-- DATA RECORDS follows --

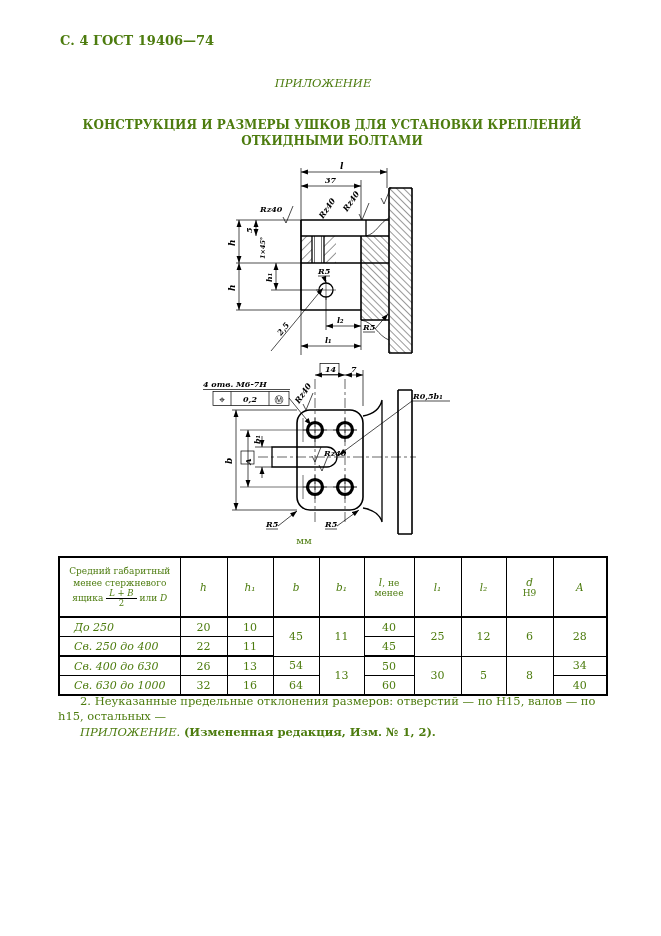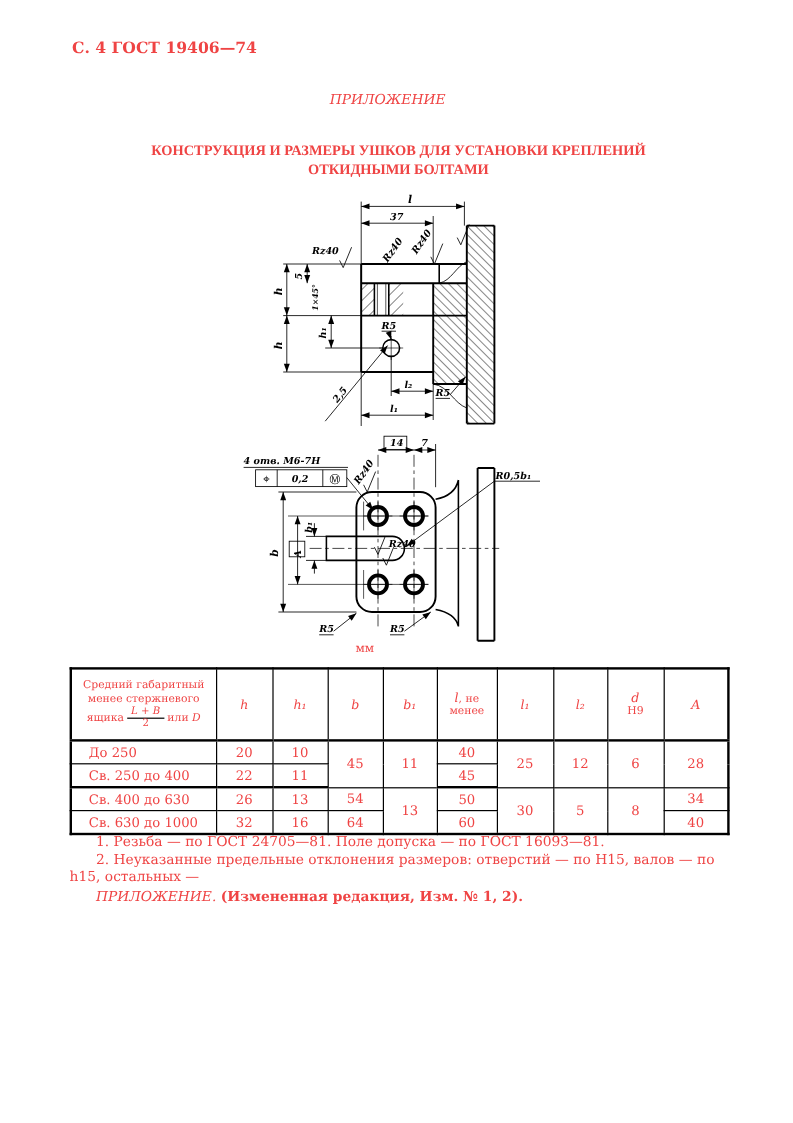--- a/index.html
+++ b/index.html
@@ -4,7 +4,7 @@
 <style>
   html,body{margin:0;padding:0;background:#fff;}
   #page{position:relative;width:661px;height:936px;background:#ffffff;overflow:hidden;
-        font-family:"DejaVu Serif","Liberation Serif",serif;color:#ef4444;}
+        font-family:"DejaVu Serif","Liberation Serif",serif;color:#4d7c0f;}
   .abs{position:absolute;}
   .hdr{font-weight:bold;font-size:13px;}
   .annex{font-style:italic;font-size:11.5px;text-align:center;}

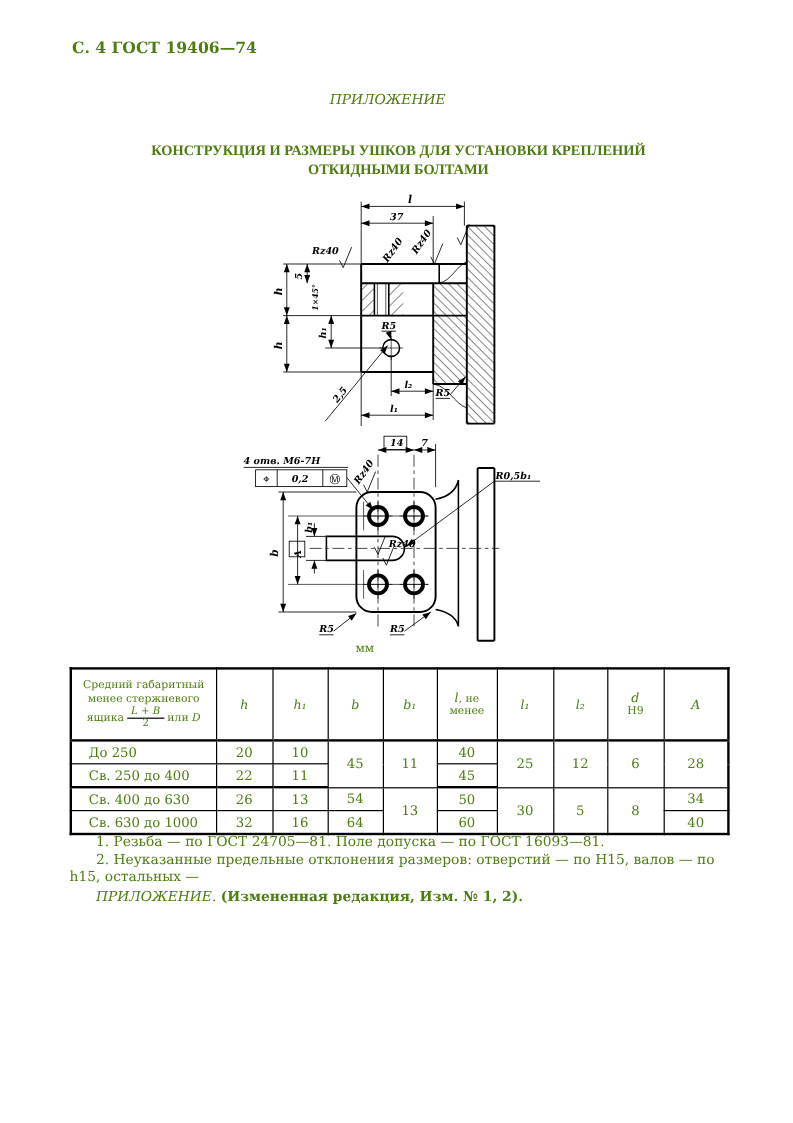--- a/index.html
+++ b/index.html
@@ -8,7 +8,7 @@
   .abs{position:absolute;}
   .hdr{font-weight:bold;font-size:13px;}
   .annex{font-style:italic;font-size:11.5px;text-align:center;}
-  .title{font-weight:bold;font-size:12px;text-align:center;line-height:1.3;font-family:Liberation Serif, serif;}
+  .title{font-weight:bold;font-size:12px;text-align:center;line-height:1.3;}
   .units{font-size:10px;text-align:center;}
   
   svg text{font-family:"DejaVu Serif","Liberation Serif",serif;}

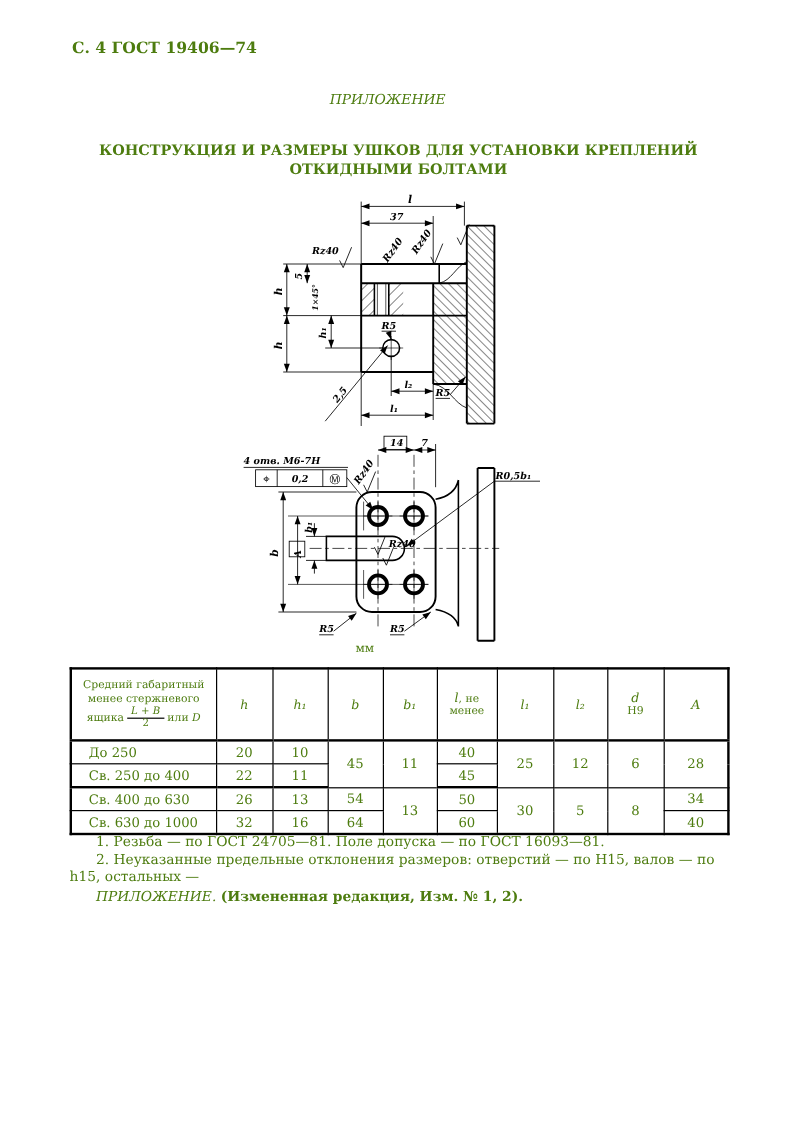--- a/index.html
+++ b/index.html
@@ -29,7 +29,7 @@
   tr.rB td{border-bottom:2.4px solid #000;}
   tr.rC td{border-bottom:1px solid #000;}
   td{height:18px;}
-  td.lbl-cell{text-align:left;padding-left:14px;}
+  td.lbl-cell{text-align:left;padding-left:14px;font-style:italic;}
   .h1c{font-size:9px;line-height:1.25;font-weight:normal;}
   .vhdr{font-style:italic;font-size:10.5px;}
   .small{font-size:9px;}

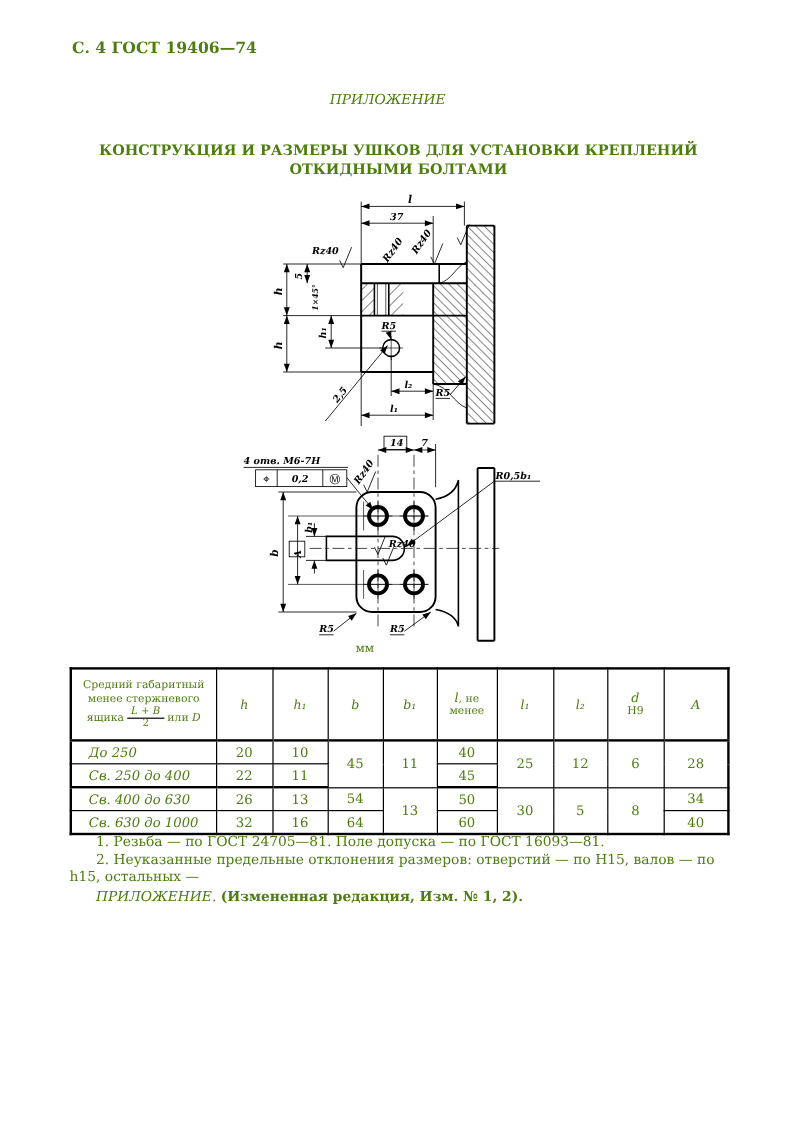--- a/index.html
+++ b/index.html
@@ -262,7 +262,6 @@
   </table>
 
   <div class="abs notes" style="left:58px;top:694px;width:552px;">
-    <p class="ind">1. Резьба — по ГОСТ 24705—81. Поле допуска — по ГОСТ 16093—81.</p>
     <p class="ind">2. Неуказанные предельные отклонения размеров: отверстий — по Н15, валов — по h15, остальных —</p>
     <p class="ind annexnote" style="margin-top:2px;">
       <span class="it">ПРИЛОЖЕНИЕ.</span>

-- DATA RECORDS concluded --

- ACTION ITEM
With the pictures left aside, write out all of the records above exactly.

- THE ANSWER
--- a/index.html
+++ b/index.html
@@ -4,7 +4,7 @@
 <style>
   html,body{margin:0;padding:0;background:#fff;}
   #page{position:relative;width:661px;height:936px;background:#ffffff;overflow:hidden;
-        font-family:"DejaVu Serif","Liberation Serif",serif;color:#ef4444;}
+        font-family:"DejaVu Serif","Liberation Serif",serif;color:#4d7c0f;}
   .abs{position:absolute;}
   .hdr{font-weight:bold;font-size:13px;}
   .annex{font-style:italic;font-size:11.5px;text-align:center;}

--- a/index.html
+++ b/index.html
@@ -8,7 +8,7 @@
   .abs{position:absolute;}
   .hdr{font-weight:bold;font-size:13px;}
   .annex{font-style:italic;font-size:11.5px;text-align:center;}
-  .title{font-weight:bold;font-size:12px;text-align:center;line-height:1.3;font-family:Liberation Serif, serif;}
+  .title{font-weight:bold;font-size:12px;text-align:center;line-height:1.3;}
   .units{font-size:10px;text-align:center;}
   
   svg text{font-family:"DejaVu Serif","Liberation Serif",serif;}

--- a/index.html
+++ b/index.html
@@ -29,7 +29,7 @@
   tr.rB td{border-bottom:2.4px solid #000;}
   tr.rC td{border-bottom:1px solid #000;}
   td{height:18px;}
-  td.lbl-cell{text-align:left;padding-left:14px;}
+  td.lbl-cell{text-align:left;padding-left:14px;font-style:italic;}
   .h1c{font-size:9px;line-height:1.25;font-weight:normal;}
   .vhdr{font-style:italic;font-size:10.5px;}
   .small{font-size:9px;}

--- a/index.html
+++ b/index.html
@@ -262,7 +262,6 @@
   </table>
 
   <div class="abs notes" style="left:58px;top:694px;width:552px;">
-    <p class="ind">1. Резьба — по ГОСТ 24705—81. Поле допуска — по ГОСТ 16093—81.</p>
     <p class="ind">2. Неуказанные предельные отклонения размеров: отверстий — по Н15, валов — по h15, остальных —</p>
     <p class="ind annexnote" style="margin-top:2px;">
       <span class="it">ПРИЛОЖЕНИЕ.</span>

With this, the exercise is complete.